The value here is: When someone types a subject query, they are now able to utilize different options to explore recommended reading on a chosen topic. In-depth articles are generally awarded to sites with very high authority, so Google now recommends including Authorship and Schema markups to improve someone’s chance of being selected for this format.
Here’s how it should work in 2014: Learn how to master the technique of applying the Schema markup to your XML sitemap this year because your content may score a top spot among in-depth article results.
(7) Panda 2.0 Rewards Niche Expertise:
How would you like Google to reward your specialized knowledge in a particular field or industry? Well check this out. Although Google’s algorithm affected 2-3% of search results in May 2013, this snag didn’t come anywhere close to Google’s Hummingbird system that punished spammers and rewarded sites showing a high degree of expertise. Look at it this way: Niche expertise was directly linked to in-depth content.

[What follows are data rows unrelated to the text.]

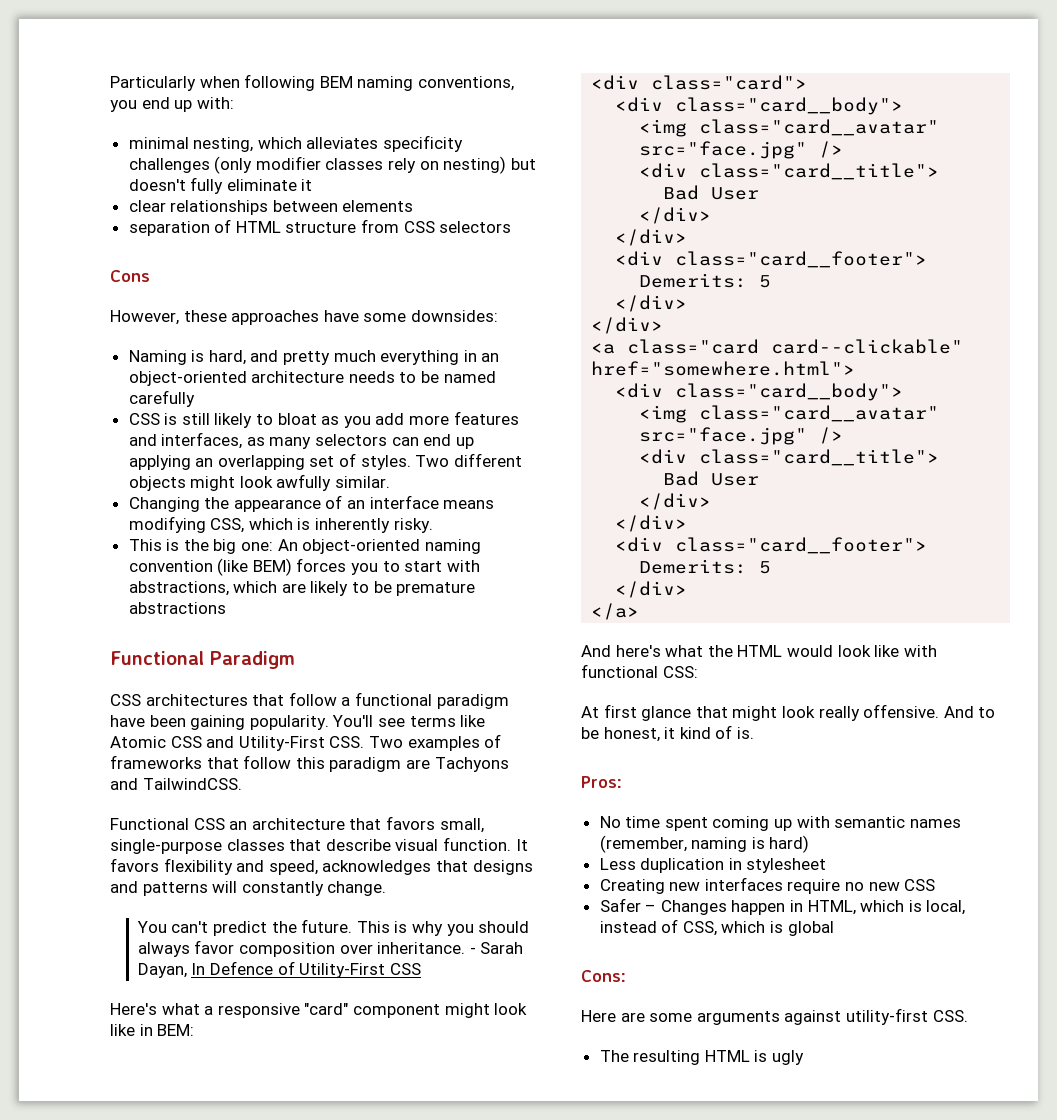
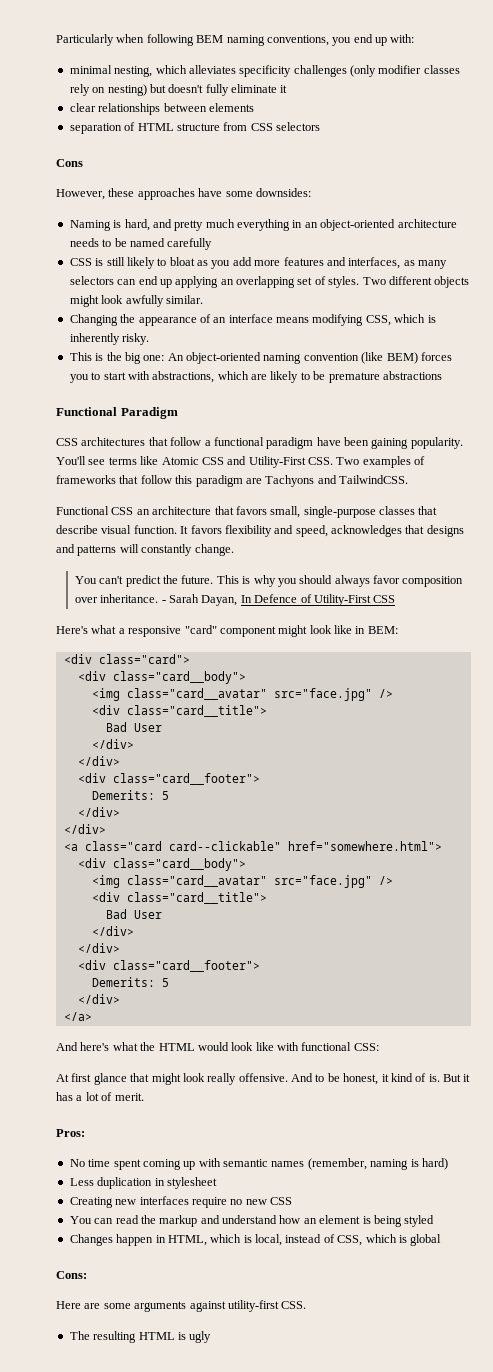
(754, 733) none -> [443,1074,471,1082] [56,1092,144,1101] But it has a lot of merit.
[599,898,657,912] Safer – -> [69,1215,435,1227] You can read the markup and understand how an element is being styled //

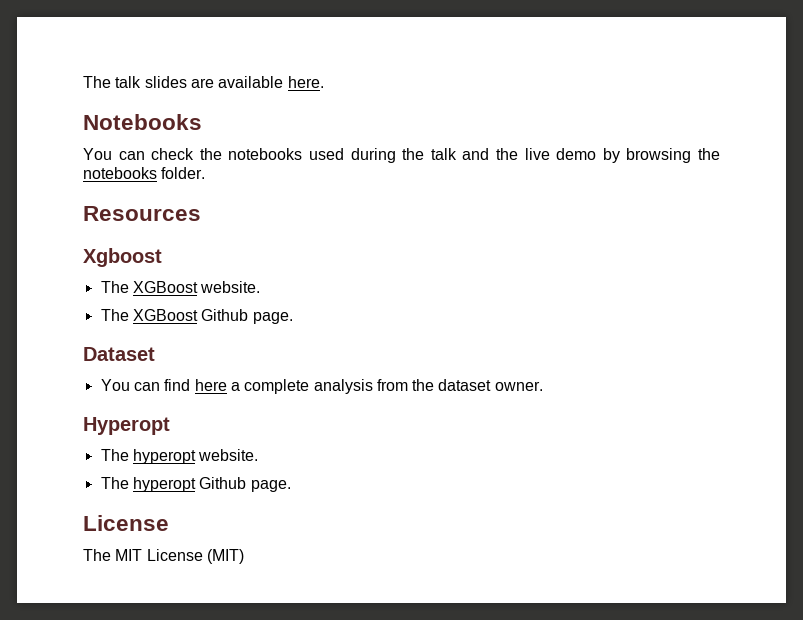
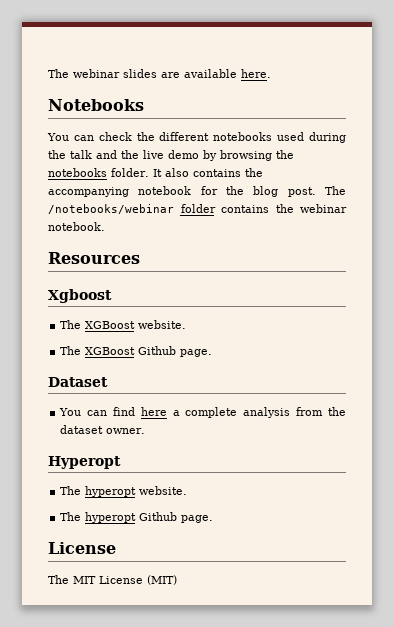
[83,76,142,88] The talk -> [48,69,120,78] The webinar
(222, 154) none -> [159,132,210,141] different
(206, 173) none -> [152,168,263,177] [48,186,346,197] [48,204,347,214] [48,222,105,231] It also contains the accompanying notebook for the blog post. The /notebooks/webinar folder contains the webinar notebook.

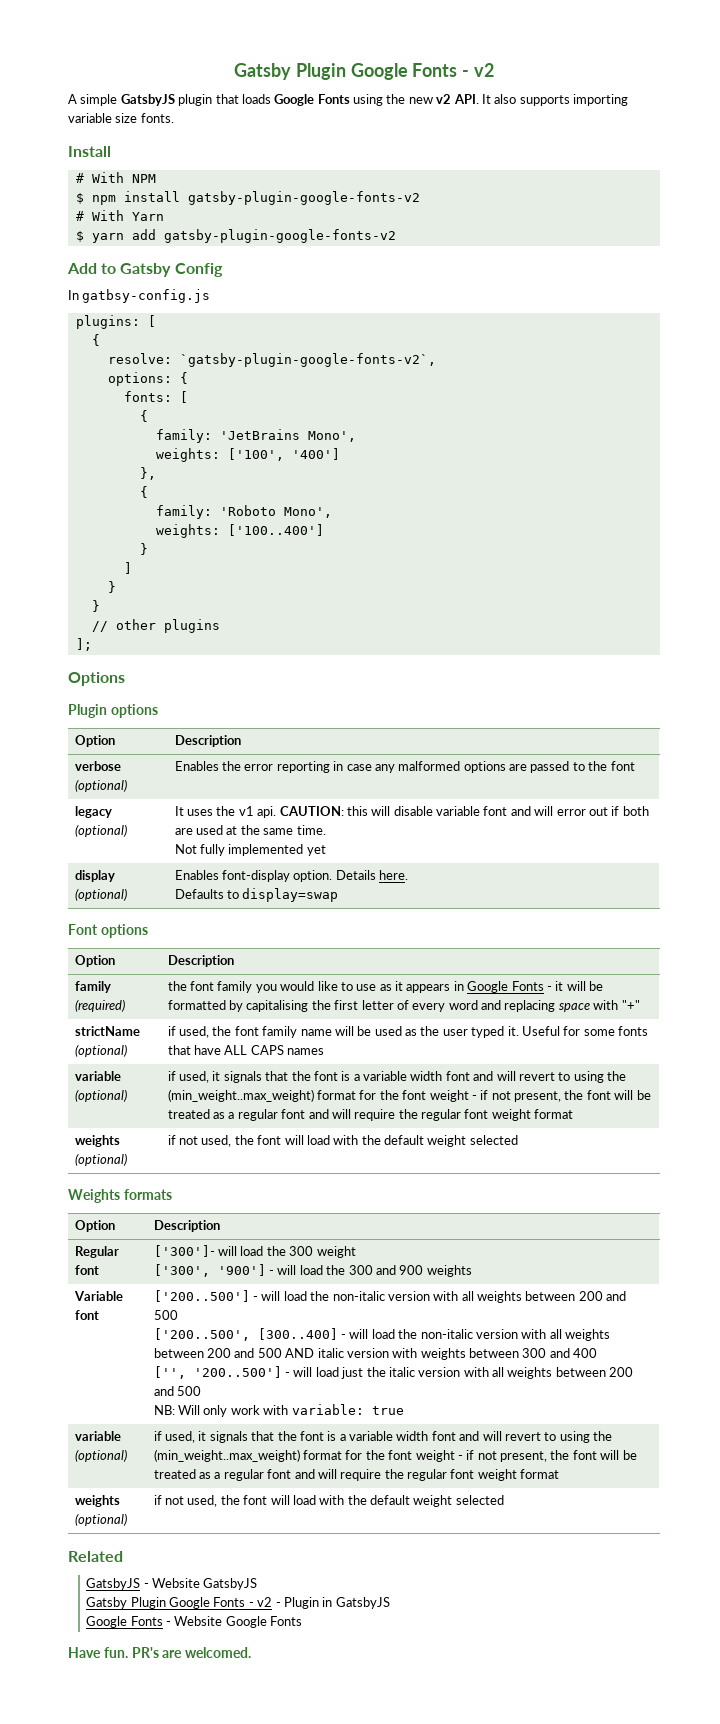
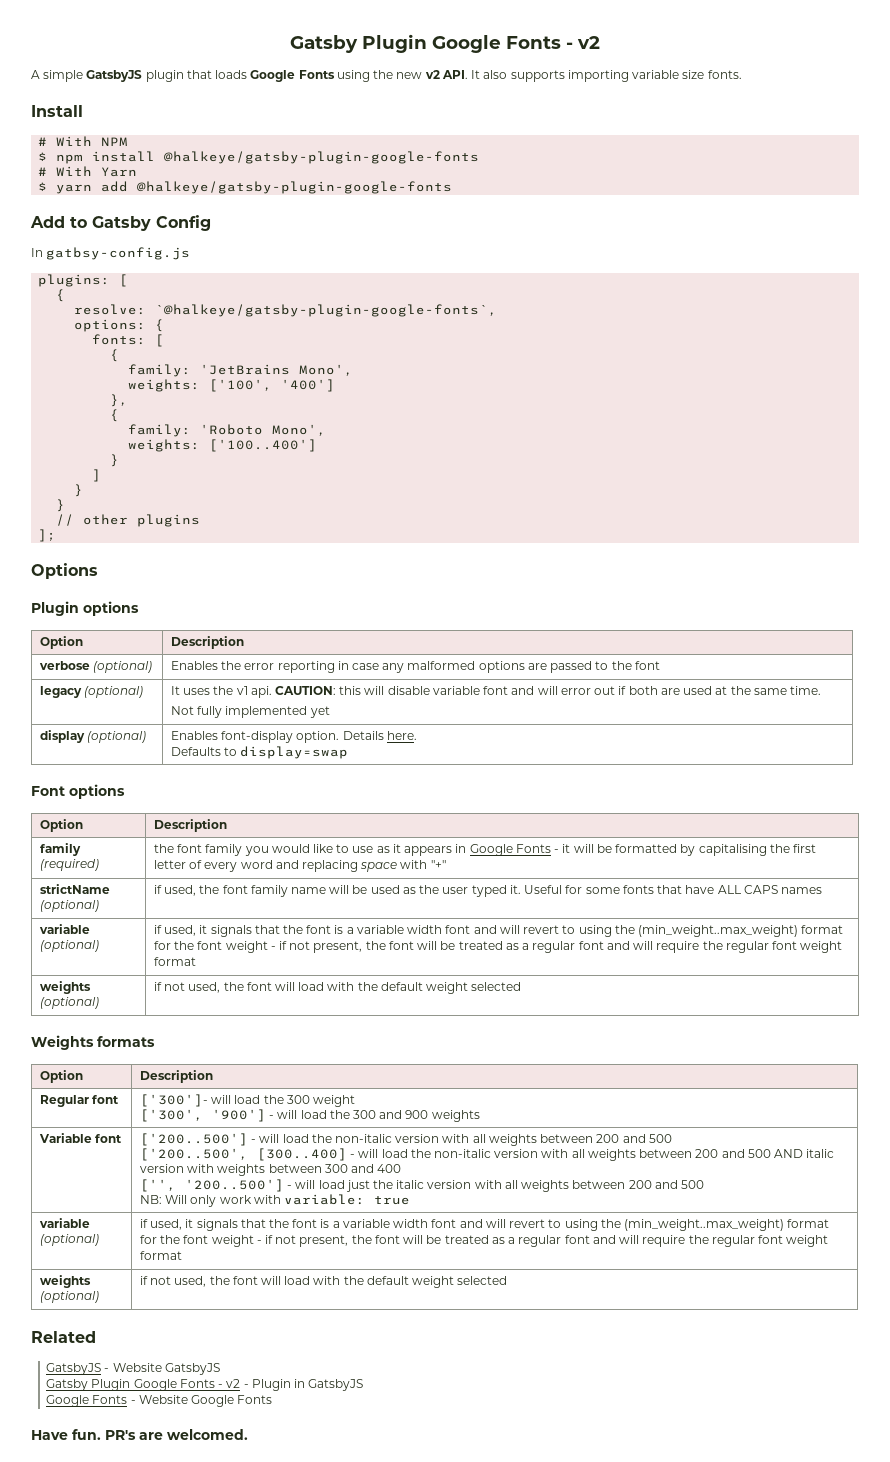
[187,191,420,205] gatsby-plugin-google-fonts-v2 -> [164,151,480,164] @halkeye/gatsby-plugin-google-fonts
[163,229,396,243] gatsby-plugin-google-fonts-v2 -> [137,181,453,194] @halkeye/gatsby-plugin-google-fonts
[179,353,436,367] `gatsby-plugin-google-fonts-v2`, -> [155,304,498,317] `@halkeye/gatsby-plugin-google-fonts`,

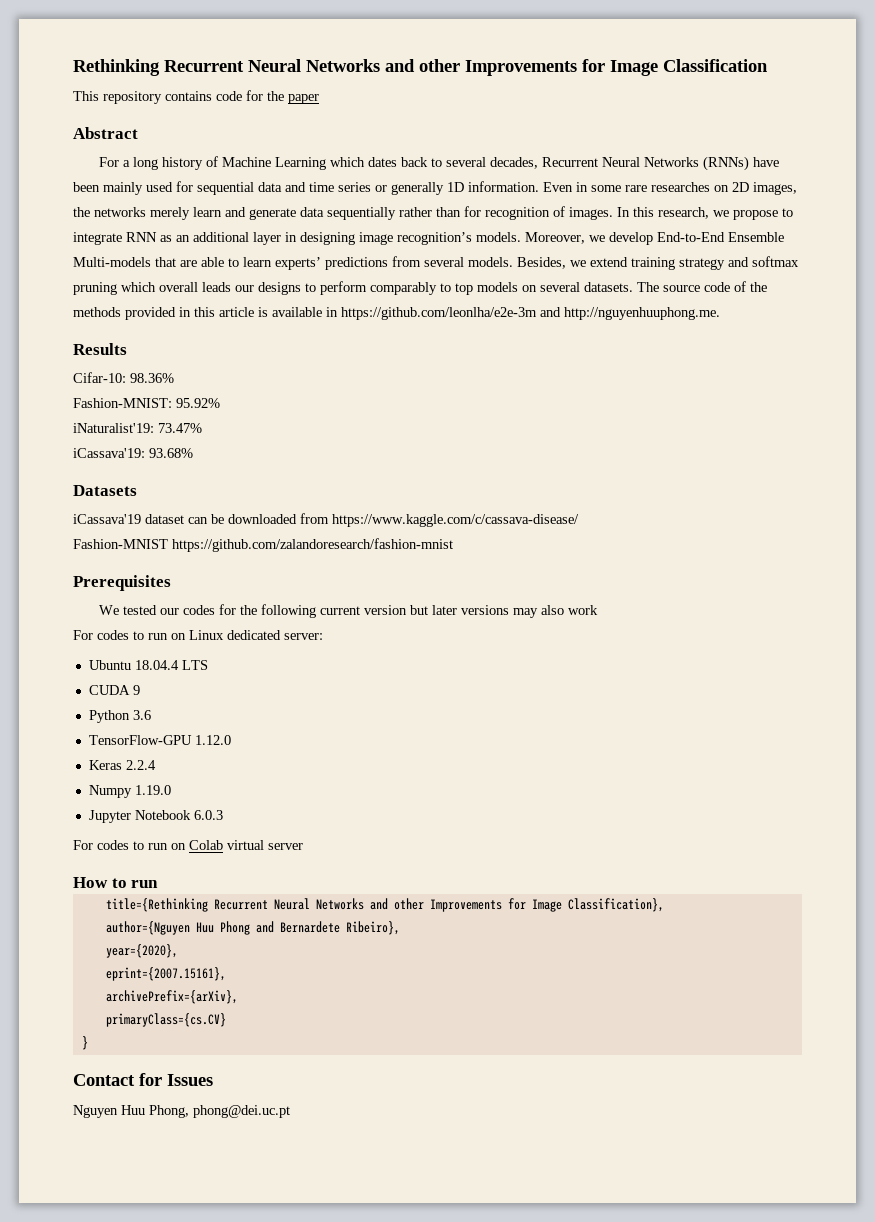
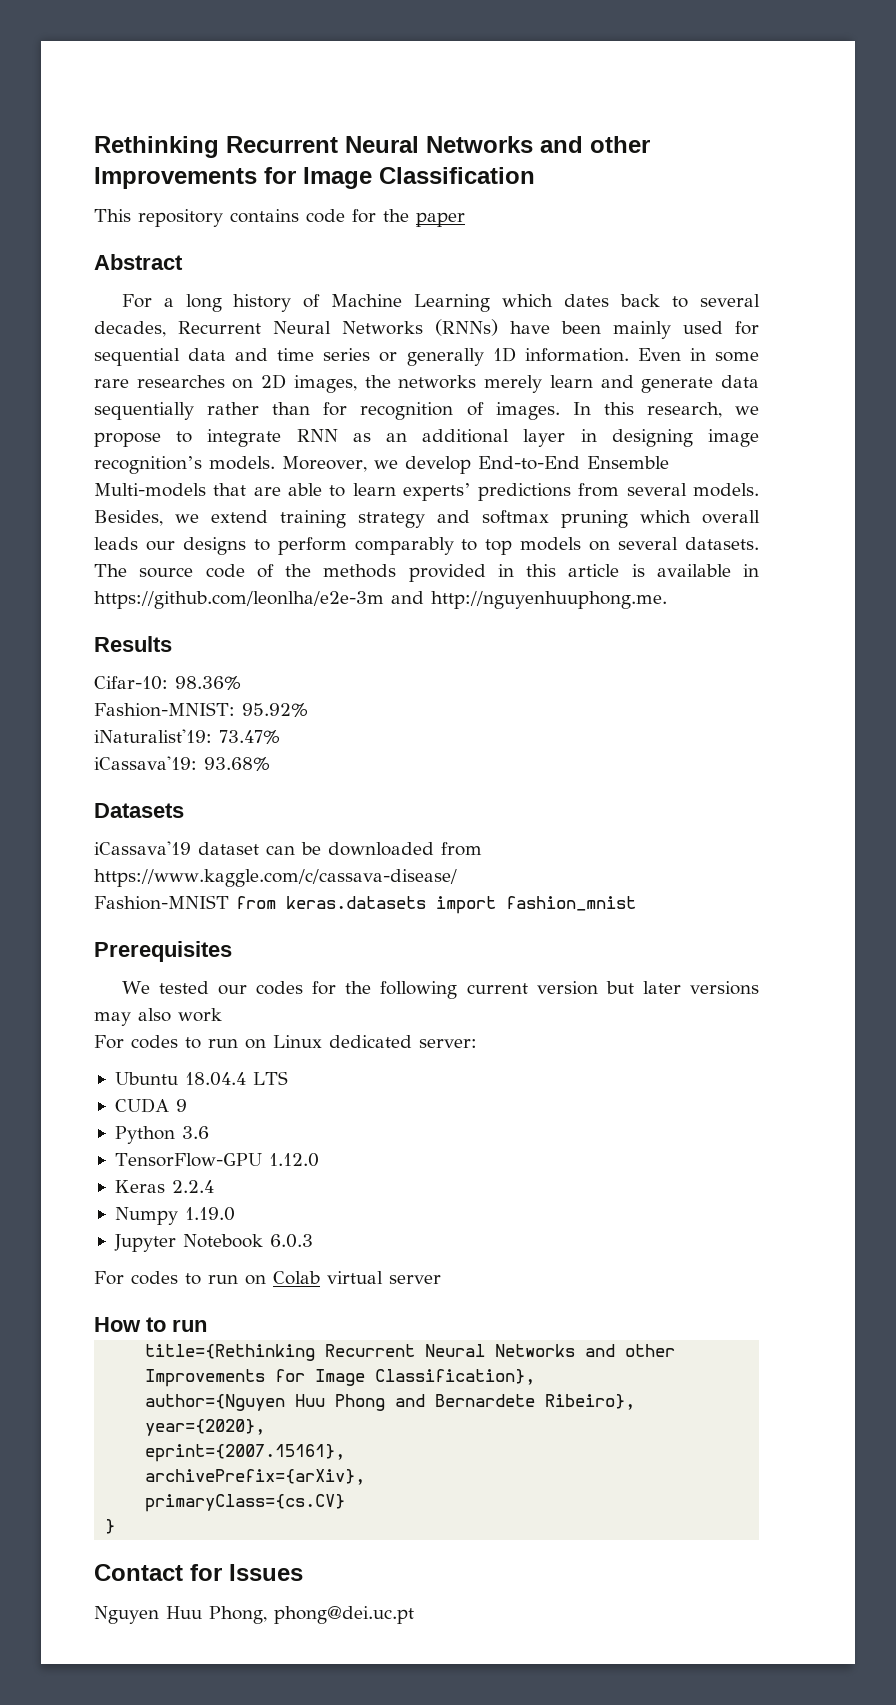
[172,538,453,552] https://github.com/zalandoresearch/fashion-mnist -> [236,896,636,914] from keras.datasets import fashion_mnist

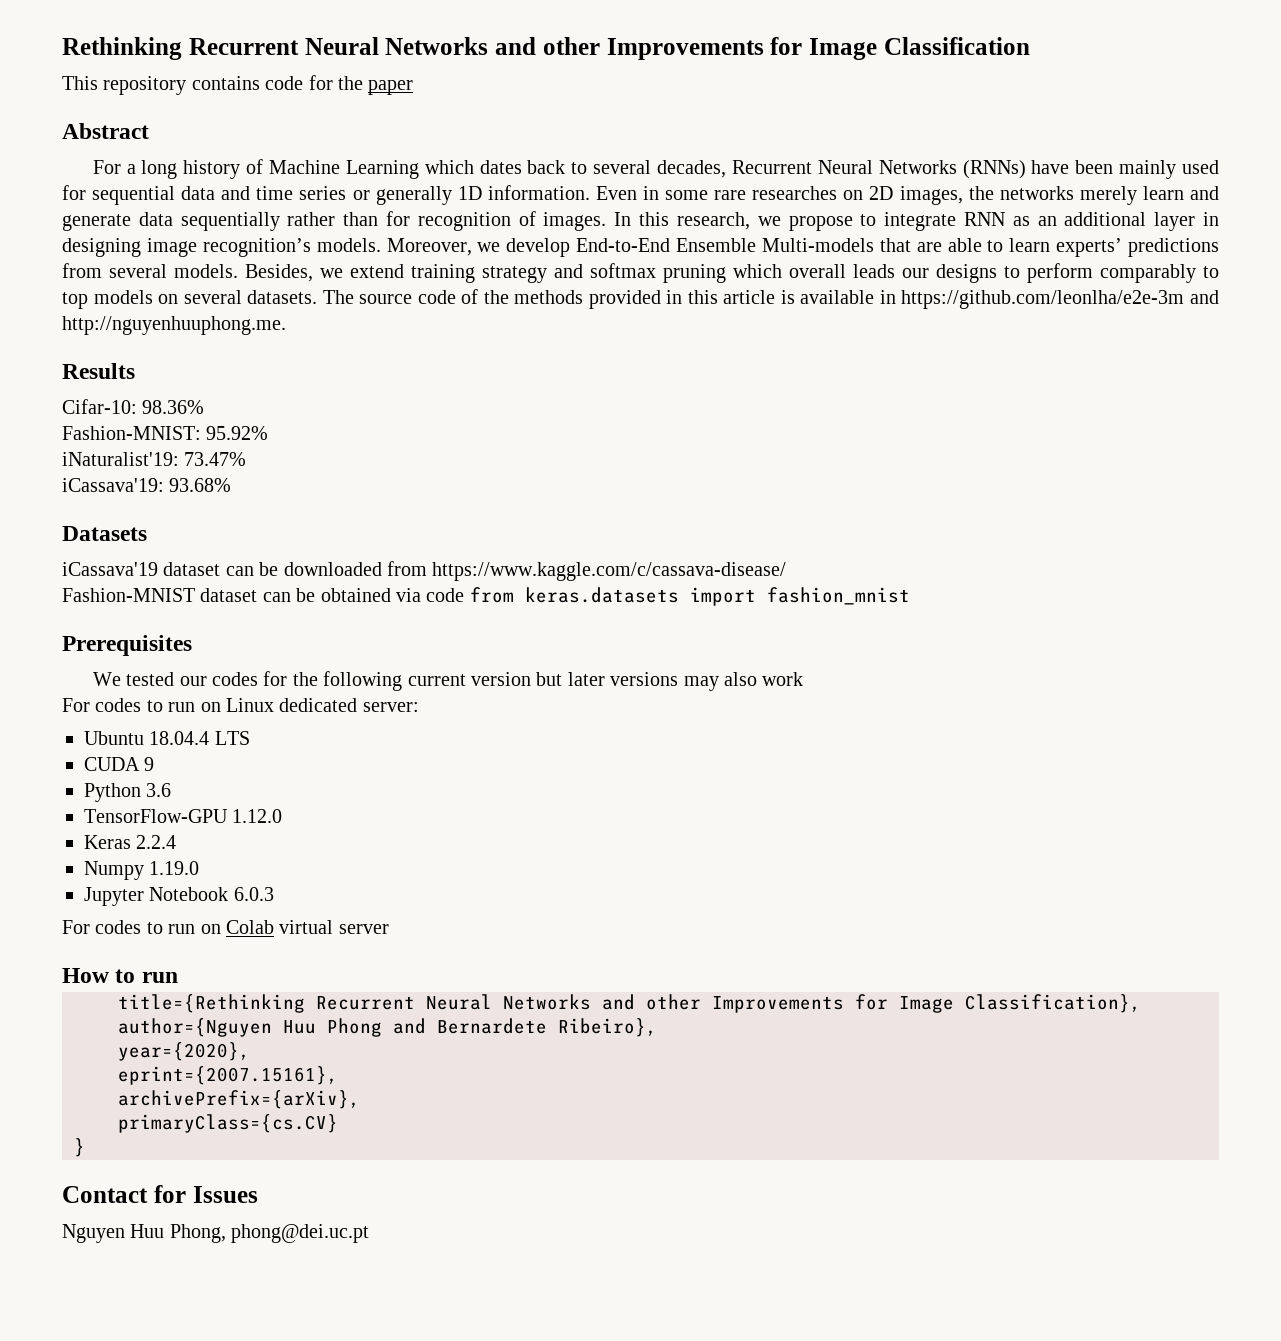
(229, 902) none -> [200,588,465,602] dataset can be obtained via code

A previous Panda version aimed at downranking websites that provided poor user experiences also helped Google to determine the quality of a website or blog.
What does this really mean for 2014?
With billions of information pages scattered across the internet, your articles, ebooks, e-newsletters, including marketing and sales content may not benefit from less than well-written pieces that your competitors already covered first. You’ll get a big edge over competitors by fully researching in-demand topics, find a unique spin, which differentiates how you provide valuable information.
Overall, don’t fear change. Adjusting to change in the Internet world is key to the survival of your business. Google’s new rules can only motivate content providers like yourself to produce much better and effective work in your industry.
So stay the course. Even life is about change.